▶ **Task brief**
Restate word for word, and only, the lines that extend from the line containing "Breathtaking Beacon - White" through the end of the records below.
---------- Records provided
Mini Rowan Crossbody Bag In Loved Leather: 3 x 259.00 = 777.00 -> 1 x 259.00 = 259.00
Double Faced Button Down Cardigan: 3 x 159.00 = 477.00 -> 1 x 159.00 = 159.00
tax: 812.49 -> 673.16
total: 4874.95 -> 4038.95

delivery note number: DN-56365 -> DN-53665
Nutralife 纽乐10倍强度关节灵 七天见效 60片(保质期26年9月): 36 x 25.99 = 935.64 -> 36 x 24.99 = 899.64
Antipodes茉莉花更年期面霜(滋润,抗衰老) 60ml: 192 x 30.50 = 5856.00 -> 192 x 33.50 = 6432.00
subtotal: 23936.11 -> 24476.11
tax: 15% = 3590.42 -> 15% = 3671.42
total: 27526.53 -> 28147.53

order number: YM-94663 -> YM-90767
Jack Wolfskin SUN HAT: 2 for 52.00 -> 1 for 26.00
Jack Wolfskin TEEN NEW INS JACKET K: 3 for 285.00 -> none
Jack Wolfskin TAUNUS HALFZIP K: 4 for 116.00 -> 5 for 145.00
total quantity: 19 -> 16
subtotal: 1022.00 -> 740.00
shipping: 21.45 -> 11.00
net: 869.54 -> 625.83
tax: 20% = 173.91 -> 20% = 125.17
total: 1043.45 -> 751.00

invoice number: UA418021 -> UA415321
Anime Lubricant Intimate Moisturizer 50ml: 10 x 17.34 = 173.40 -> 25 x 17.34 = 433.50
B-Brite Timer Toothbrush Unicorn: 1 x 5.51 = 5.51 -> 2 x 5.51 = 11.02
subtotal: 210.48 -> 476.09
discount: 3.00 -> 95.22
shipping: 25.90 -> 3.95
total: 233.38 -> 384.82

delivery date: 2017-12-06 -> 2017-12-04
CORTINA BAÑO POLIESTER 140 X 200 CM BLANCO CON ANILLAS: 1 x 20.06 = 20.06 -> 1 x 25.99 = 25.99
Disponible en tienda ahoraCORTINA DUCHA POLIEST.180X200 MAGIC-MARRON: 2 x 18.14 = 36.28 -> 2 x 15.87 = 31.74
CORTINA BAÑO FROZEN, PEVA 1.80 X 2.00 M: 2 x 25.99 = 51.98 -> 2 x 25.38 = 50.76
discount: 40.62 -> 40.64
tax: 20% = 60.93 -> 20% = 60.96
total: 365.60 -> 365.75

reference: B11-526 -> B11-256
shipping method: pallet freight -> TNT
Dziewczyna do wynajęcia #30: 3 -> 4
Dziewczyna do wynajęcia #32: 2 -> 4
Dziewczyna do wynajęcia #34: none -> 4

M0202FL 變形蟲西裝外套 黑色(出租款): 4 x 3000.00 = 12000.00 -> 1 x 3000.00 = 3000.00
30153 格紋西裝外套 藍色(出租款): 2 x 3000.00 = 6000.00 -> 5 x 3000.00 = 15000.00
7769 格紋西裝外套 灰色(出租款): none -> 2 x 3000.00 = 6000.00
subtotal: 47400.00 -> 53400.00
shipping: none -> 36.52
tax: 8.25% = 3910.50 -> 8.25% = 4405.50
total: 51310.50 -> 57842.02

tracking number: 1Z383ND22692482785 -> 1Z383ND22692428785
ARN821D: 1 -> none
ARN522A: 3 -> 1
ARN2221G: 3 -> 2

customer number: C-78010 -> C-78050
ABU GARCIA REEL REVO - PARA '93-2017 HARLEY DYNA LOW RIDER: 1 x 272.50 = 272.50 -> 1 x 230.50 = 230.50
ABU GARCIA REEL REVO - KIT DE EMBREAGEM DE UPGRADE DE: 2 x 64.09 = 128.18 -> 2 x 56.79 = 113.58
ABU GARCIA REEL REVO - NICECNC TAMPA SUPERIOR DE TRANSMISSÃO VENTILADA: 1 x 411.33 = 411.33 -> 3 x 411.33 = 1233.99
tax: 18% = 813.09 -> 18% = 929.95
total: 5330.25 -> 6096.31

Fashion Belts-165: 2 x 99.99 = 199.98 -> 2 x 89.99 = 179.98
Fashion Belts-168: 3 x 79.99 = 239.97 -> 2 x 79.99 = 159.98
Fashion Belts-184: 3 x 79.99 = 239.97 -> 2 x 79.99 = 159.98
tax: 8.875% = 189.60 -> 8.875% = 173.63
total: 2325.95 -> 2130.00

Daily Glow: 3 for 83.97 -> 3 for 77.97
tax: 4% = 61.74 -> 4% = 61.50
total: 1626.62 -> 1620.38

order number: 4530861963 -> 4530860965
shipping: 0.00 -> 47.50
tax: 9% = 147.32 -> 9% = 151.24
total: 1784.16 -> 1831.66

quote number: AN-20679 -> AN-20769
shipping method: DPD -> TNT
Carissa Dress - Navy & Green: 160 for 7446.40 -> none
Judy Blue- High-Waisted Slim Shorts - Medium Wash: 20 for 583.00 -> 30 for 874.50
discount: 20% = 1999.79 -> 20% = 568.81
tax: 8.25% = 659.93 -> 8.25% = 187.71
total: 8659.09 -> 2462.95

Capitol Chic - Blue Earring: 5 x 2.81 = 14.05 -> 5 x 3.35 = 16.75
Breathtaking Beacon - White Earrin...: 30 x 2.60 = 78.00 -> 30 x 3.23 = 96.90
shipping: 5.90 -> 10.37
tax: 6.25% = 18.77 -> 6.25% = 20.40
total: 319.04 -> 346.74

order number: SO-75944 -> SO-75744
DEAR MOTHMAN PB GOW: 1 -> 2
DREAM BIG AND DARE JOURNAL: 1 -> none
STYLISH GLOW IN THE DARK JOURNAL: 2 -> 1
--------------------
▶ **Solution**
Breathtaking Beacon - White Earrin...: 30 x 2.60 = 78.00 -> 30 x 3.23 = 96.90
shipping: 5.90 -> 10.37
tax: 6.25% = 18.77 -> 6.25% = 20.40
total: 319.04 -> 346.74

order number: SO-75944 -> SO-75744
DEAR MOTHMAN PB GOW: 1 -> 2
DREAM BIG AND DARE JOURNAL: 1 -> none
STYLISH GLOW IN THE DARK JOURNAL: 2 -> 1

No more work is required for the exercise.